I'm attempting to port ISIS (V1.3) to an NCR Tower which runs AT&T Unix
V.3 plus some berkeleyisms. My problem is that my kernel is getting confused 
by the ISIS threads package. When a signal (e.g. SIGCLD) comes in, the 
sendsig() routine that is supposed to build a stack frame for the signal 
catching function becomes baffled because the stack pointer is not in the 
normal stack region. It then gives up and aborts the process by calling exit().

Has anybody out there experienced this and found a solution? Any ideas?

Please respond by e-mail.

Thanks,

Gary Boggs
NCR Corp. E&M San Diego
gary.boggs@sandiego.ncr.com

ken@gvax.cs.cornell.edu (Ken Birman) (06/04/90)

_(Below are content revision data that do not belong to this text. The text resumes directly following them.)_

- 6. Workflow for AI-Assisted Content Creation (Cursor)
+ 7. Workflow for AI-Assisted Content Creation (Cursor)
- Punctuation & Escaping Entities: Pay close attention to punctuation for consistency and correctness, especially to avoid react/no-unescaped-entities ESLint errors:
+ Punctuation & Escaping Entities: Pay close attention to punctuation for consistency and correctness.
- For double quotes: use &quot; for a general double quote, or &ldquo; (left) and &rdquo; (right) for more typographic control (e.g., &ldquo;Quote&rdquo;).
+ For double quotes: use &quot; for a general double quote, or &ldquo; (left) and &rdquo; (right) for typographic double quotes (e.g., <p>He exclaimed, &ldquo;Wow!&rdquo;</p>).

In article <2731@ncr-sd.SanDiego.NCR.COM>
   gary.boggs@SanDiego.NCR.COM (Gary Boggs) writes:
>My [NCR Tower running ATT UNIX] kernel is getting confused by the
>ISIS threads package. When a signal (e.g. SIGCLD) comes in, the 
>sendsig() routine that is supposed to build a stack frame for the signal 
>catching function becomes baffled because the stack pointer is not in the 
>normal stack region. It then gives up and aborts the process by calling exit().
>
>Has anybody out there experienced this and found a solution? Any ideas?
>

This is a pretty typical problem for ISIS ports; other common ones are
that vfork() tends to die when called from an ISIS thread (no surprise;
vfork() doesn't know about ISIS stacks) and that on systems that use
setjmp/longjmp to implement context switching, longjmp will often check
the destination frame and refuse to jump other than "up" the stack.

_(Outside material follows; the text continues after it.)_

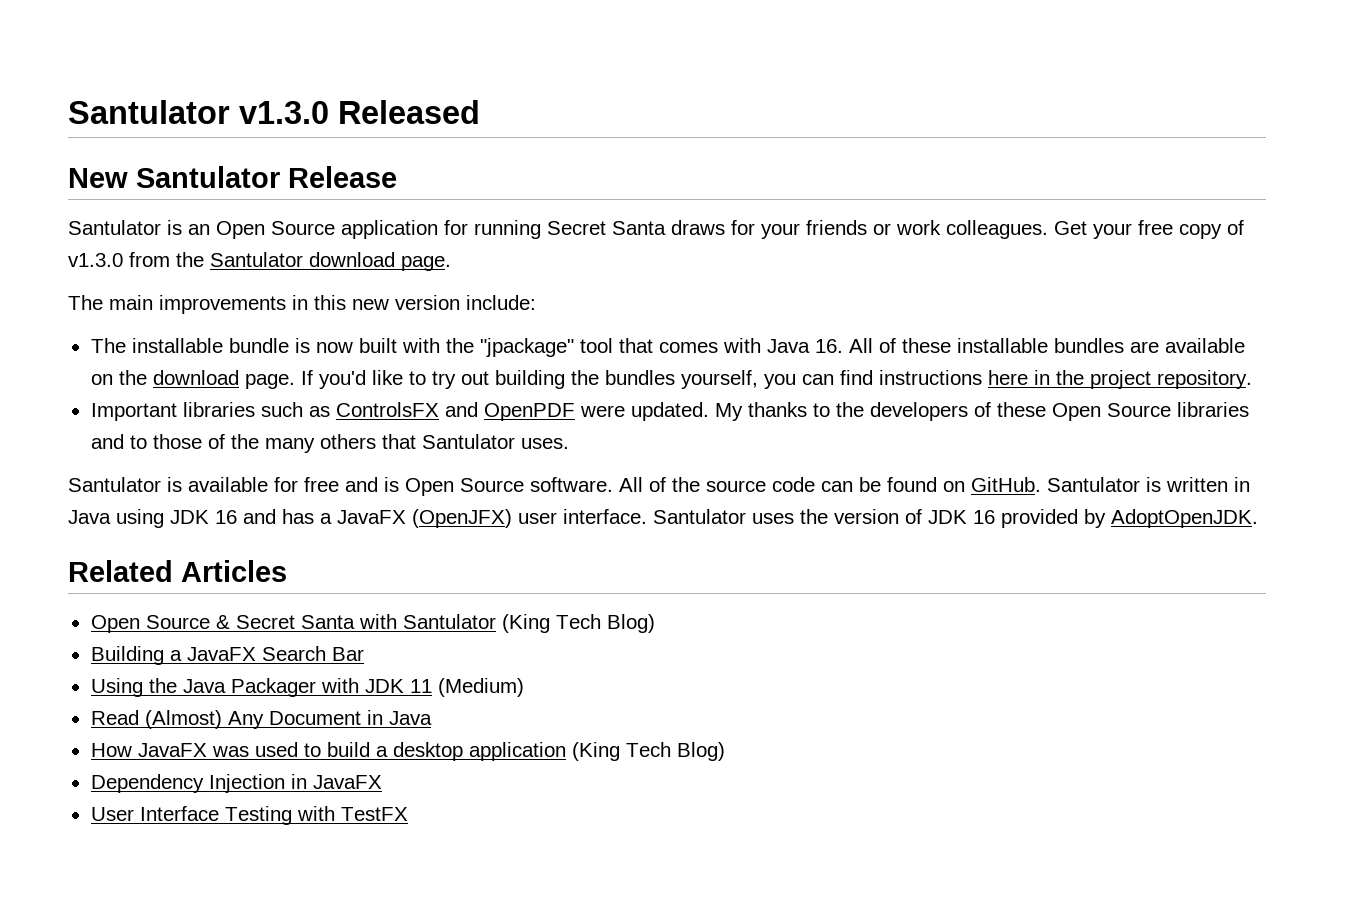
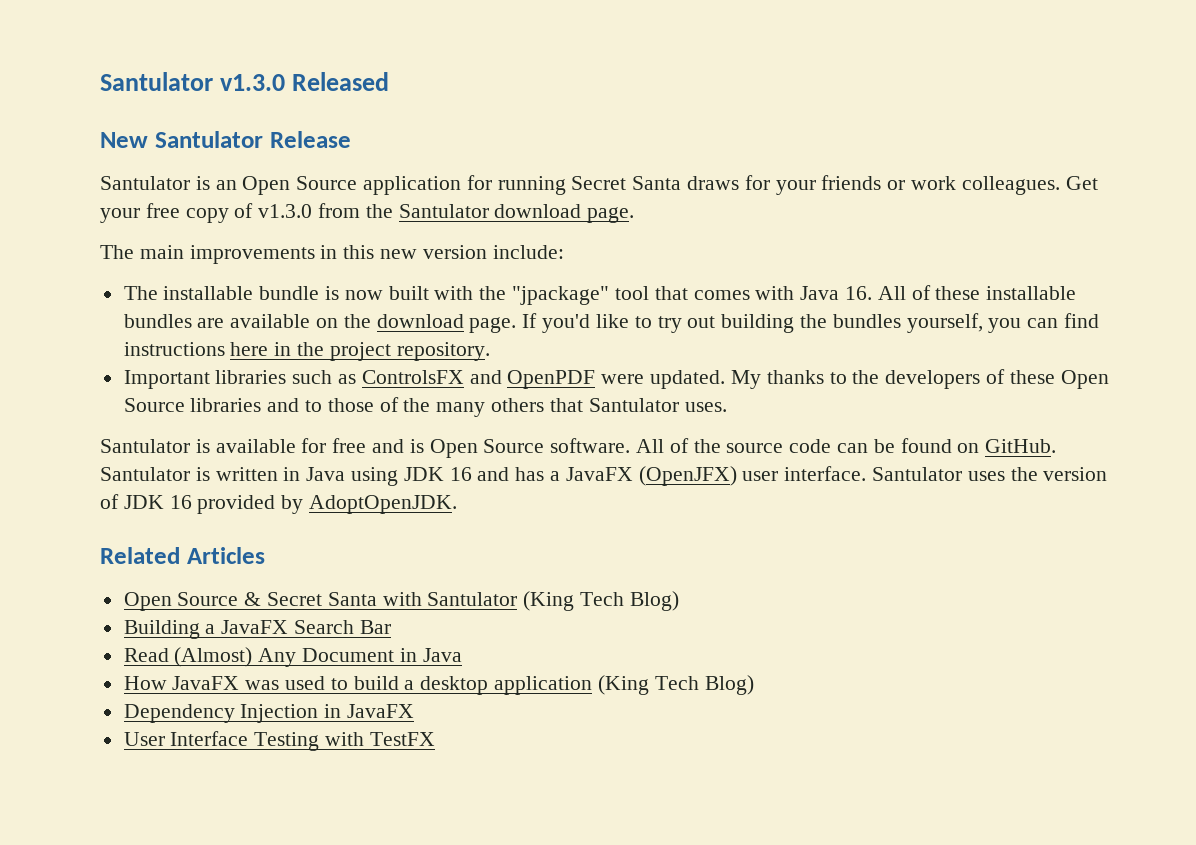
- Using the Java Packager with JDK 11 (Medium)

In the case of AT&T UNIX, I thought that there was at least one threads
package that conforms to the POSIX threads definition and hence is certainly
solid enough for use in ISIS.  Presumably the people who built it would
have coded the signal stuff to work correctly.

Otherwise, you basically have two choices.  The first is to hack ISIS
so that it masks signals out except when running on the "system" stack;
this wouldn't actually be hard to do (a simple change to swtch() should
suffice) but would be sort of ugly.

swtch() is defined in clib/cl_task.c and in protos/pr_task.c.

The second approach would be to get a copy of the assembler code for the
routine in question and look for "range checks" on the stack pointer or
frame pointer register values.  Typically, these types of aborts have
to do with the routine detecting what it considers to be a fatal error,
and if the check is simply commented out things will work fine.

You'll want to be especially careful of stack overflow if you code
any sort of significant signal handler, obviously.

Ken